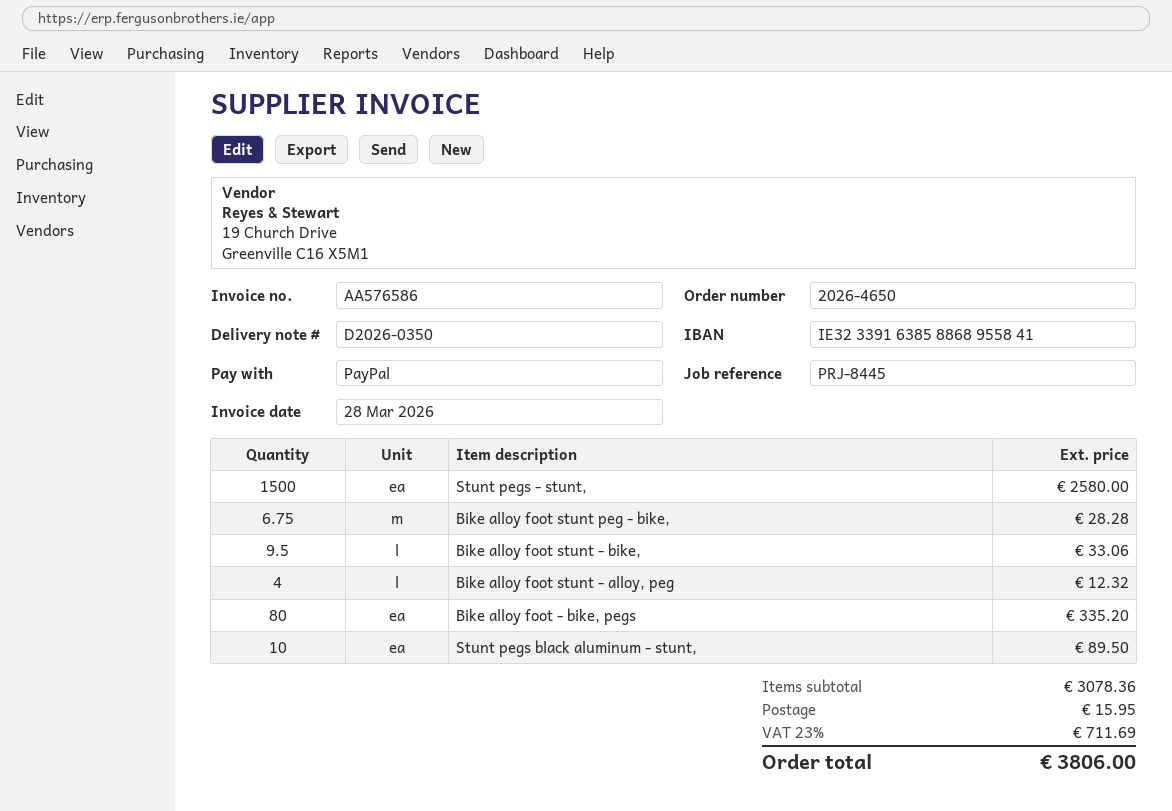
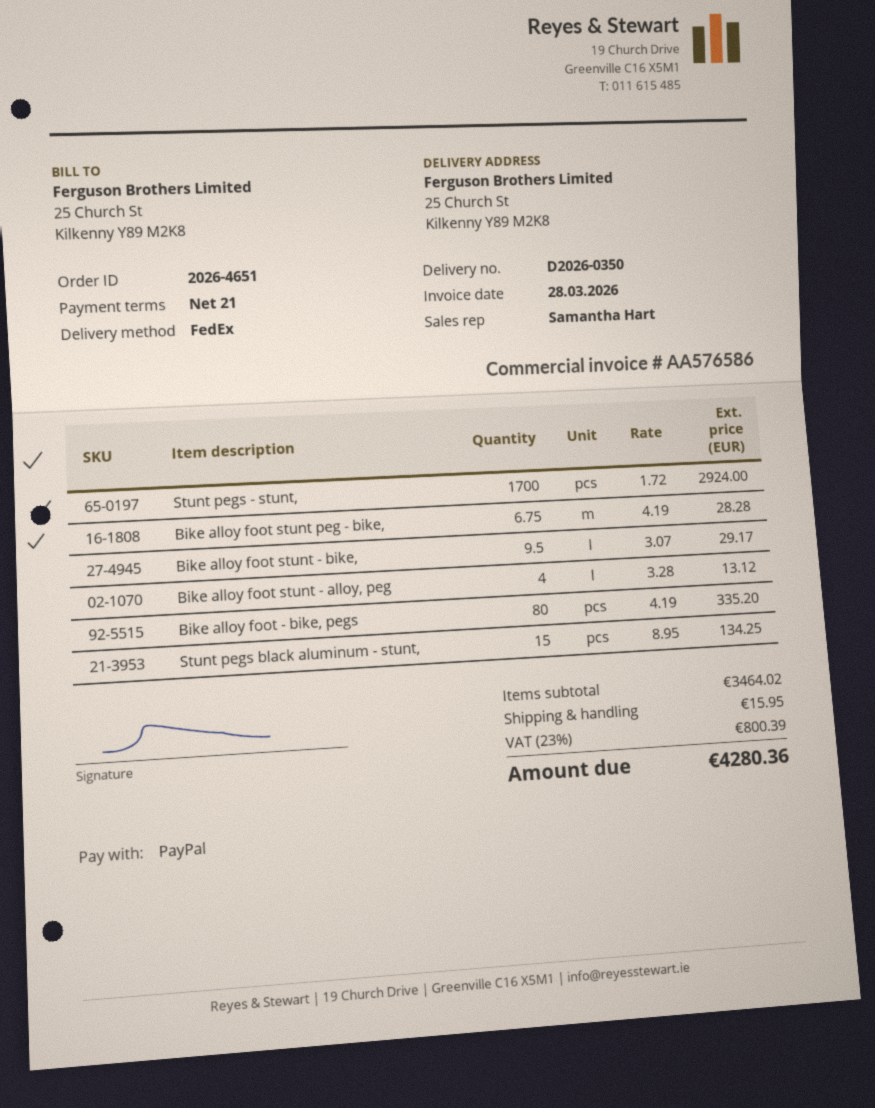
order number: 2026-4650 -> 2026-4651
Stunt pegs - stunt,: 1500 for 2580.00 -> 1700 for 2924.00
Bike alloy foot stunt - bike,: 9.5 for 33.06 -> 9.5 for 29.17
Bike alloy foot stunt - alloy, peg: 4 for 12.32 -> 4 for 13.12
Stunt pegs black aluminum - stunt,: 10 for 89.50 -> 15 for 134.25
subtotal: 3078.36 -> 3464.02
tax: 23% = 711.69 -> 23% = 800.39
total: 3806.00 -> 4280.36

...

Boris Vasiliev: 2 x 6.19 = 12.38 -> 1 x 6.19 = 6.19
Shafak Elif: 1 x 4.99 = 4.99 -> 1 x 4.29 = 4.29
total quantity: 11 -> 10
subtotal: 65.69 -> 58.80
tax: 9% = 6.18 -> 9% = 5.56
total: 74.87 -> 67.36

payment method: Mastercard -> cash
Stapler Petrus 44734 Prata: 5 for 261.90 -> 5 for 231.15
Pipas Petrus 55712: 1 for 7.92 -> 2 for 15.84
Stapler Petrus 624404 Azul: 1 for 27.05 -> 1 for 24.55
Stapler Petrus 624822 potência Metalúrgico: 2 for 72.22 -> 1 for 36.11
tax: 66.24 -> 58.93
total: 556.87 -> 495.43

---

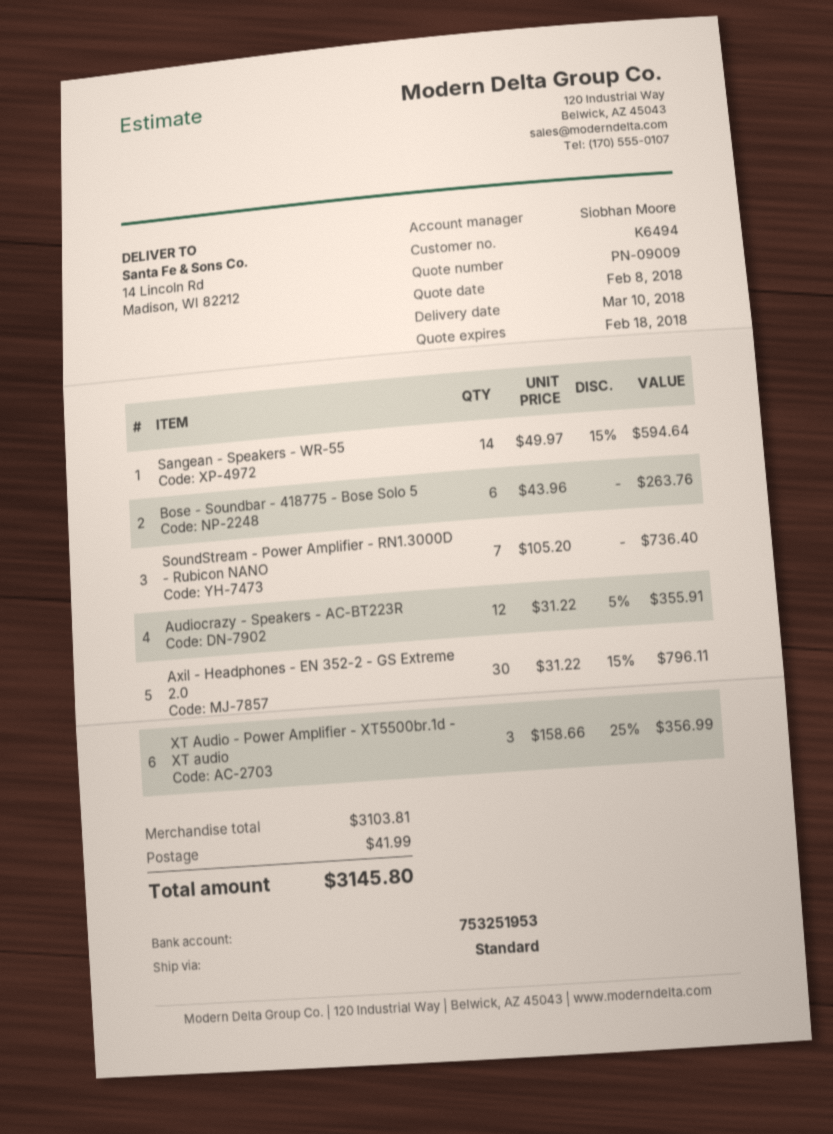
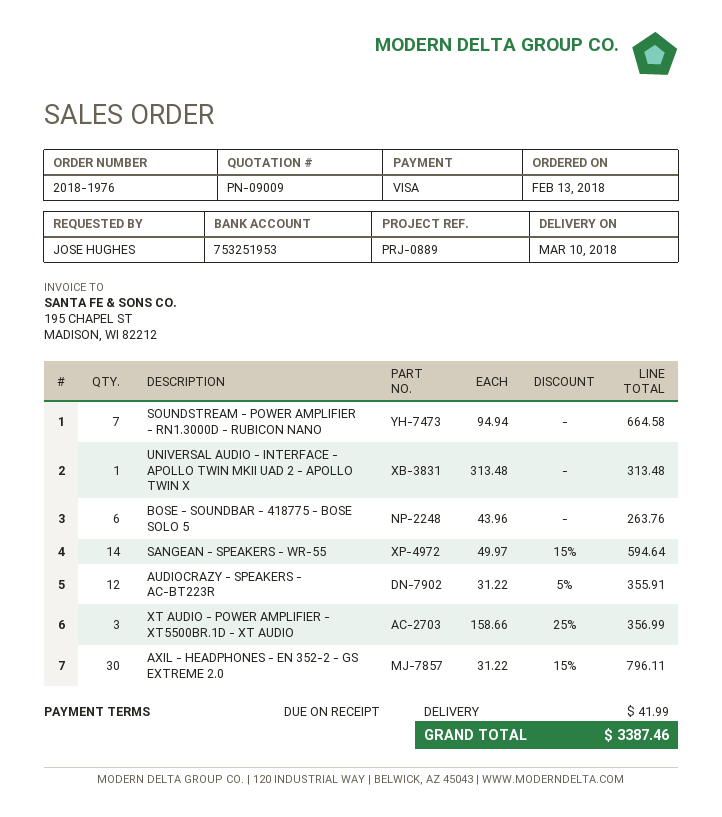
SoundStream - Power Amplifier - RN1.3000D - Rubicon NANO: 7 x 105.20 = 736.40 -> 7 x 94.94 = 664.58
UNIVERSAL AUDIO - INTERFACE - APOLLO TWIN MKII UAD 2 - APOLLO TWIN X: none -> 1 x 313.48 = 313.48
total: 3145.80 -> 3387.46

- DESCRIPTION OF THE TASK -
Among the lines above, repeat exactly those from the line with "Bike alloy foot stunt - bike,: 9.5" to the line with "total: 3806.00 -> 4280.36", counting both ends.

- ANSWER FOR THIS EXERCISE -
Bike alloy foot stunt - bike,: 9.5 for 33.06 -> 9.5 for 29.17
Bike alloy foot stunt - alloy, peg: 4 for 12.32 -> 4 for 13.12
Stunt pegs black aluminum - stunt,: 10 for 89.50 -> 15 for 134.25
subtotal: 3078.36 -> 3464.02
tax: 23% = 711.69 -> 23% = 800.39
total: 3806.00 -> 4280.36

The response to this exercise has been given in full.